Best Exercises for the Fat Burning Zone
Good options include brisk walking, incline treadmill walking, cycling, swimming, rowing, elliptical, hiking, light jogging, dancing, and low-impact aerobics.
The best exercise is the one you can do regularly. If you hate running, do not force running. If walking is easier to repeat, start there.
Fat Burning Zone Step-by-Step Example (Age 30)
Step 1: Estimate maximum heart rate
220 − 30 = 190 bpm
Step 2: Calculate fat burning zone
60% of 190 = 114 bpm 70% of 190 = 133 bpm
Step 3: Use the range during cardio
Your estimated fat burning zone is: 114–133 bpm. Aim to stay in that range during steady cardio. If your heart rate drops below 114, increase pace slightly. If it rises above 133 and you cannot talk comfortably, slow down.
For the full picture — combining heart rate zones with BMI, body fat, calorie needs, and ideal weight — try the Complete Health Assessment.
Frequently Asked Questions
What is the fat burning heart rate?
The fat burning heart rate is usually estimated at around 60–70% of your maximum heart rate. This is also commonly called Zone 2 cardio.
How do I calculate my fat burning heart rate?
Estimate your maximum heart rate using 220 minus your age. Then multiply that number by 0.60 and 0.70. That gives your estimated fat burning zone.
What is the best heart rate to burn fat?
For many people, the best heart rate for steady fat-burning exercise is around 60–70% of maximum heart rate. However, total calorie balance and consistency matter more than one exact number.
Is Zone 2 cardio good for fat loss?
Yes. Zone 2 cardio can support fat loss because it is sustainable, easier to recover from, and helps increase weekly activity. But nutrition and consistency still matter most.
What is a target heart rate calculator?
A target heart rate calculator estimates the heart rate range you should aim for during exercise based on your age and workout intensity.
Is a maximum heart rate calculator accurate?
It gives a useful estimate, but it is not perfect. Actual maximum heart rate can vary between people, even at the same age.
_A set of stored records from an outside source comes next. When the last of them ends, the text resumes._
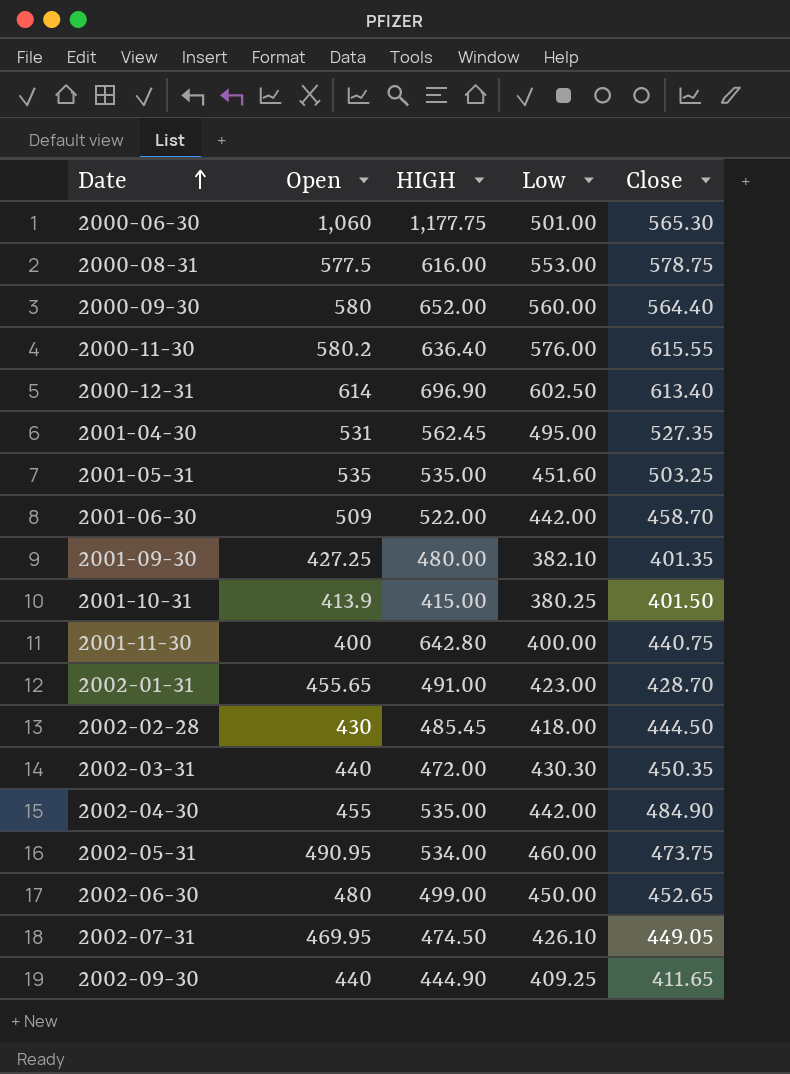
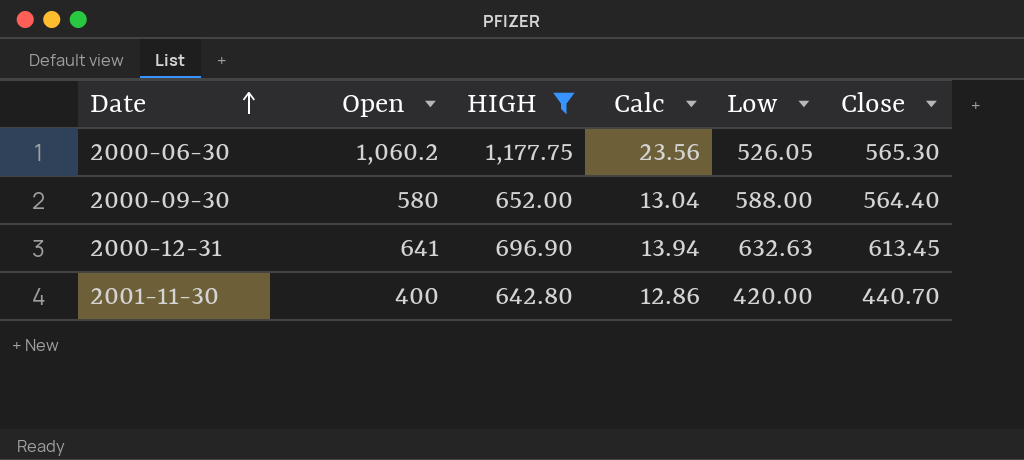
filter: none -> HIGH >= 642.80
column Calc | formula: none -> [HIGH] * 0.02
2000-06-30 | Open: 1,060 -> 1,060.2
2000-06-30 | Low: 501.00 -> 526.05
2000-09-30 | Low: 560.00 -> 588.00
2000-12-31 | Open: 614 -> 641
2000-12-31 | Low: 602.50 -> 632.63
2000-12-31 | Close: 613.40 -> 613.45
2001-11-30 | Low: 400.00 -> 420.00
2001-11-30 | Close: 440.75 -> 440.70

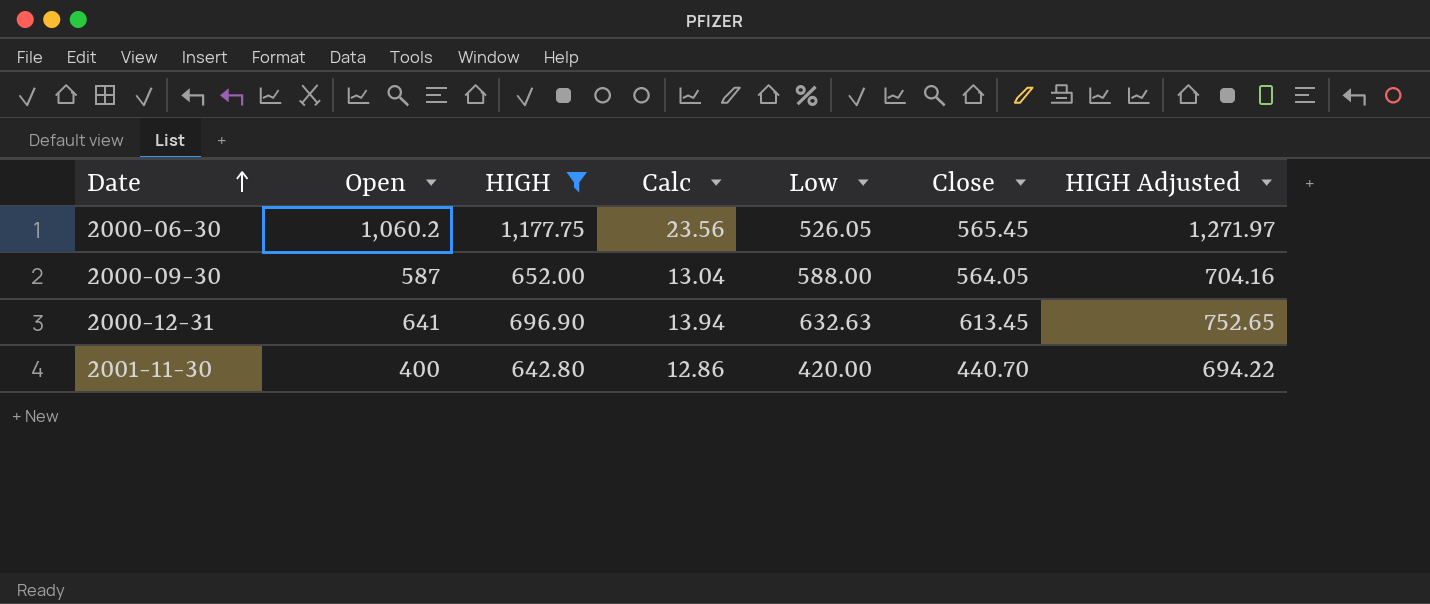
column HIGH Adjusted | formula: none -> [HIGH] * 1.08
2000-06-30 | Close: 565.30 -> 565.45
2000-09-30 | Open: 580 -> 587
2000-09-30 | Close: 564.40 -> 564.05

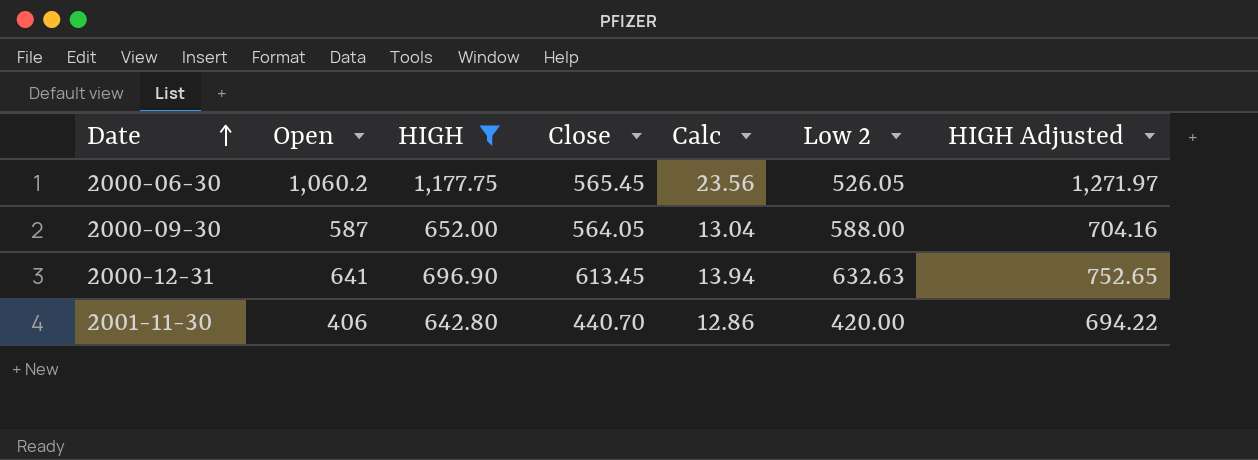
column Close | position: 6 -> 4
column name: Low -> Low 2
2001-11-30 | Open: 400 -> 406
What is the difference between fat burning zone and cardio zone?
The fat burning zone usually refers to 60–70% of maximum heart rate. Cardio zones can include moderate and vigorous ranges, usually from around 70–90% depending on the training system.
How long should I stay in the fat burning zone?
A good starting point is 20–45 minutes per session, 3–5 times per week. Beginners can start shorter and build gradually.
What is a normal resting heart rate by age?
Adults commonly fall around 60–100 bpm at rest, while children usually have higher resting heart rates. Trained adult athletes may have resting heart rates around 40–60 bpm.
This article is for general educational and wellness information only. It is not medical advice. Heart rate ranges are estimates and may not be suitable for everyone, especially people with heart conditions, blood pressure issues, pregnancy, or medications that affect heart rate. Speak with a qualified healthcare professional before starting or changing an exercise program if you have health concerns.